PROBLEM TO SOLVE:
Copy the data that appears below exactly. Drop the pictures.

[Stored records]
================================

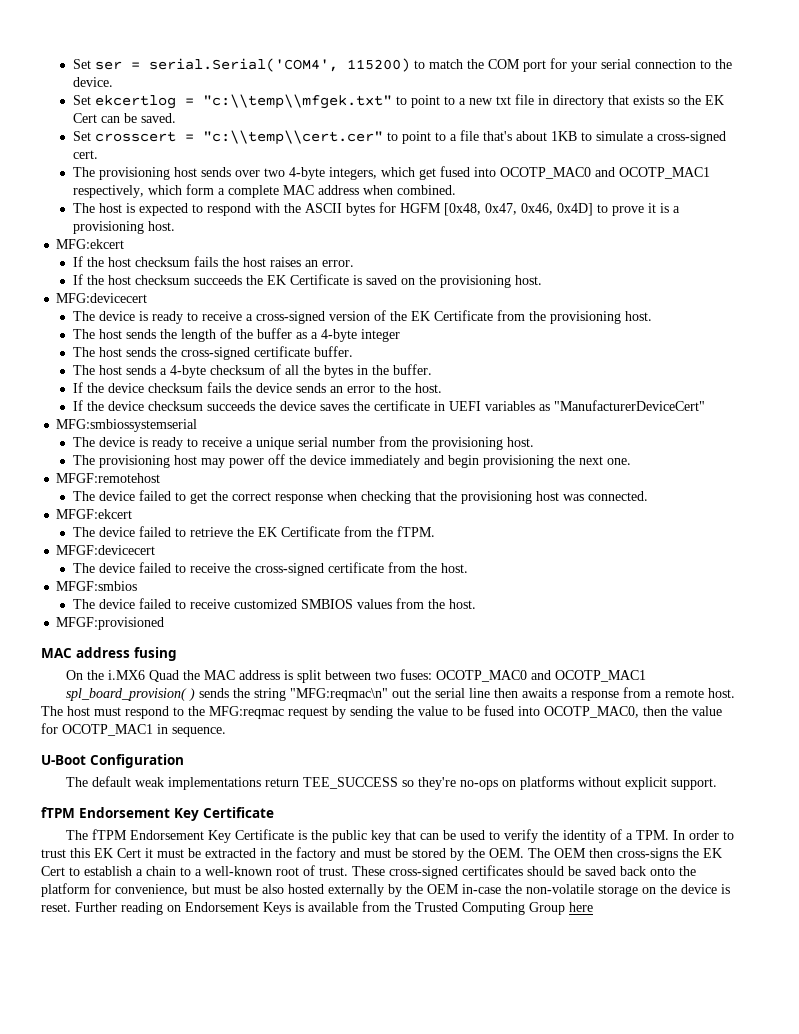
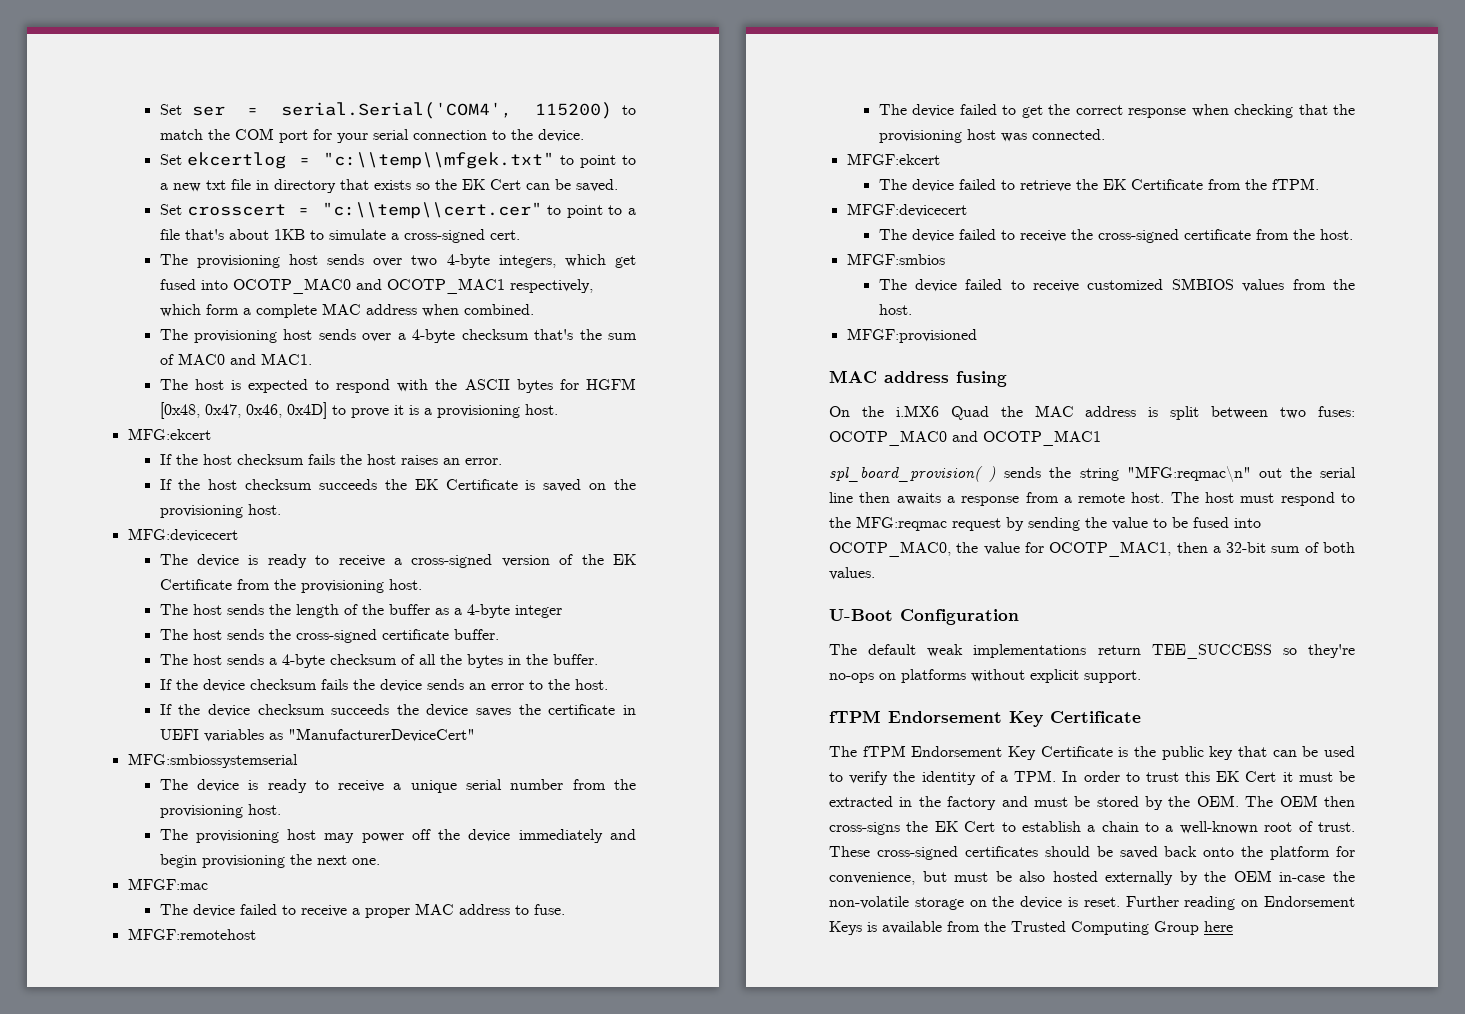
+ The provisioning host sends over a 4-byte checksum that's the sum of MAC0 and MAC1.
+ MFGF:mac
+ The device failed to receive a proper MAC address to fuse.
- The host must respond to the MFG:reqmac request by sending the value to be fused into OCOTP_MAC0, then the value for OCOTP_MAC1 in sequence.
+ The host must respond to the MFG:reqmac request by sending the value to be fused into OCOTP_MAC0, the value for OCOTP_MAC1, then a 32-bit sum of both values.

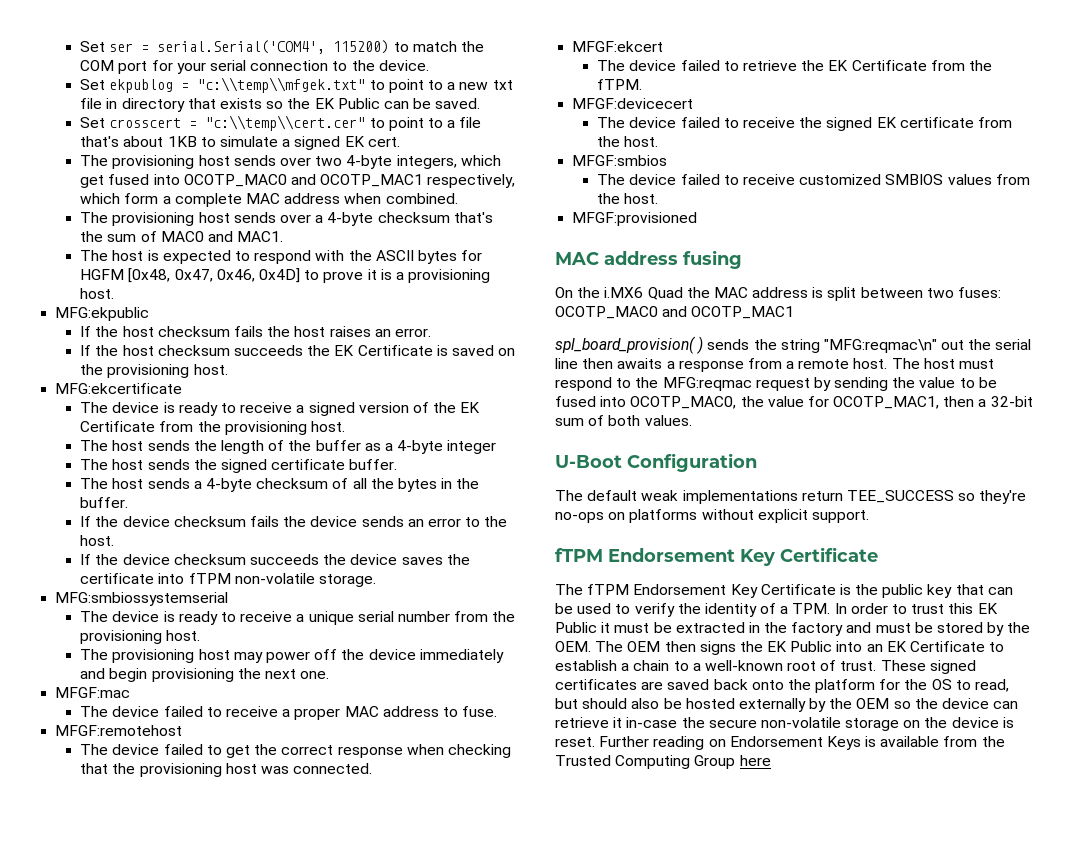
- Set ekcertlog = "c:\\temp\\mfgek.txt" to point to a new txt file in directory that exists so the EK Cert can be saved.
+ Set ekpublog = "c:\\temp\\mfgek.txt" to point to a new txt file in directory that exists so the EK Public can be saved.
- Set crosscert = "c:\\temp\\cert.cer" to point to a file that's about 1KB to simulate a cross-signed cert.
+ Set crosscert = "c:\\temp\\cert.cer" to point to a file that's about 1KB to simulate a signed EK cert.
- MFG:ekcert
+ MFG:ekpublic
- MFG:devicecert
- The device is ready to receive a cross-signed version of the EK Certificate from the provisioning host.
+ MFG:ekcertificate
+ The device is ready to receive a signed version of the EK Certificate from the provisioning host.
- The host sends the cross-signed certificate buffer.
+ The host sends the signed certificate buffer.
- If the device checksum succeeds the device saves the certificate in UEFI variables as "ManufacturerDeviceCert"
+ If the device checksum succeeds the device saves the certificate into fTPM non-volatile storage.
- The device failed to receive the cross-signed certificate from the host.
+ The device failed to receive the signed EK certificate from the host.
- The fTPM Endorsement Key Certificate is the public key that can be used to verify the identity of a TPM. In order to trust this EK Cert it must be extracted in the factory and must be stored by the OEM. The OEM then cross-signs the EK Cert to establish a chain to a well-known root of trust.
+ The fTPM Endorsement Key Certificate is the public key that can be used to verify the identity of a TPM. In order to trust this EK Public it must be extracted in the factory and must be stored by the OEM. The OEM then signs the EK Public into an EK Certificate to establish a chain to a well-known root of trust.
- These cross-signed certificates should be saved back onto the platform for convenience, but must be also hosted externally by the OEM in-case the non-volatile storage on the device is reset.
+ These signed certificates are saved back onto the platform for the OS to read, but should also be hosted externally by the OEM so the device can retrieve it in-case the secure non-volatile storage on the device is reset.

================================

EXERCISE ANSWER:
+ The provisioning host sends over a 4-byte checksum that's the sum of MAC0 and MAC1.
+ MFGF:mac
+ The device failed to receive a proper MAC address to fuse.
- The host must respond to the MFG:reqmac request by sending the value to be fused into OCOTP_MAC0, then the value for OCOTP_MAC1 in sequence.
+ The host must respond to the MFG:reqmac request by sending the value to be fused into OCOTP_MAC0, the value for OCOTP_MAC1, then a 32-bit sum of both values.

- Set ekcertlog = "c:\\temp\\mfgek.txt" to point to a new txt file in directory that exists so the EK Cert can be saved.
+ Set ekpublog = "c:\\temp\\mfgek.txt" to point to a new txt file in directory that exists so the EK Public can be saved.
- Set crosscert = "c:\\temp\\cert.cer" to point to a file that's about 1KB to simulate a cross-signed cert.
+ Set crosscert = "c:\\temp\\cert.cer" to point to a file that's about 1KB to simulate a signed EK cert.
- MFG:ekcert
+ MFG:ekpublic
- MFG:devicecert
- The device is ready to receive a cross-signed version of the EK Certificate from the provisioning host.
+ MFG:ekcertificate
+ The device is ready to receive a signed version of the EK Certificate from the provisioning host.
- The host sends the cross-signed certificate buffer.
+ The host sends the signed certificate buffer.
- If the device checksum succeeds the device saves the certificate in UEFI variables as "ManufacturerDeviceCert"
+ If the device checksum succeeds the device saves the certificate into fTPM non-volatile storage.
- The device failed to receive the cross-signed certificate from the host.
+ The device failed to receive the signed EK certificate from the host.
- The fTPM Endorsement Key Certificate is the public key that can be used to verify the identity of a TPM. In order to trust this EK Cert it must be extracted in the factory and must be stored by the OEM. The OEM then cross-signs the EK Cert to establish a chain to a well-known root of trust.
+ The fTPM Endorsement Key Certificate is the public key that can be used to verify the identity of a TPM. In order to trust this EK Public it must be extracted in the factory and must be stored by the OEM. The OEM then signs the EK Public into an EK Certificate to establish a chain to a well-known root of trust.
- These cross-signed certificates should be saved back onto the platform for convenience, but must be also hosted externally by the OEM in-case the non-volatile storage on the device is reset.
+ These signed certificates are saved back onto the platform for the OS to read, but should also be hosted externally by the OEM so the device can retrieve it in-case the secure non-volatile storage on the device is reset.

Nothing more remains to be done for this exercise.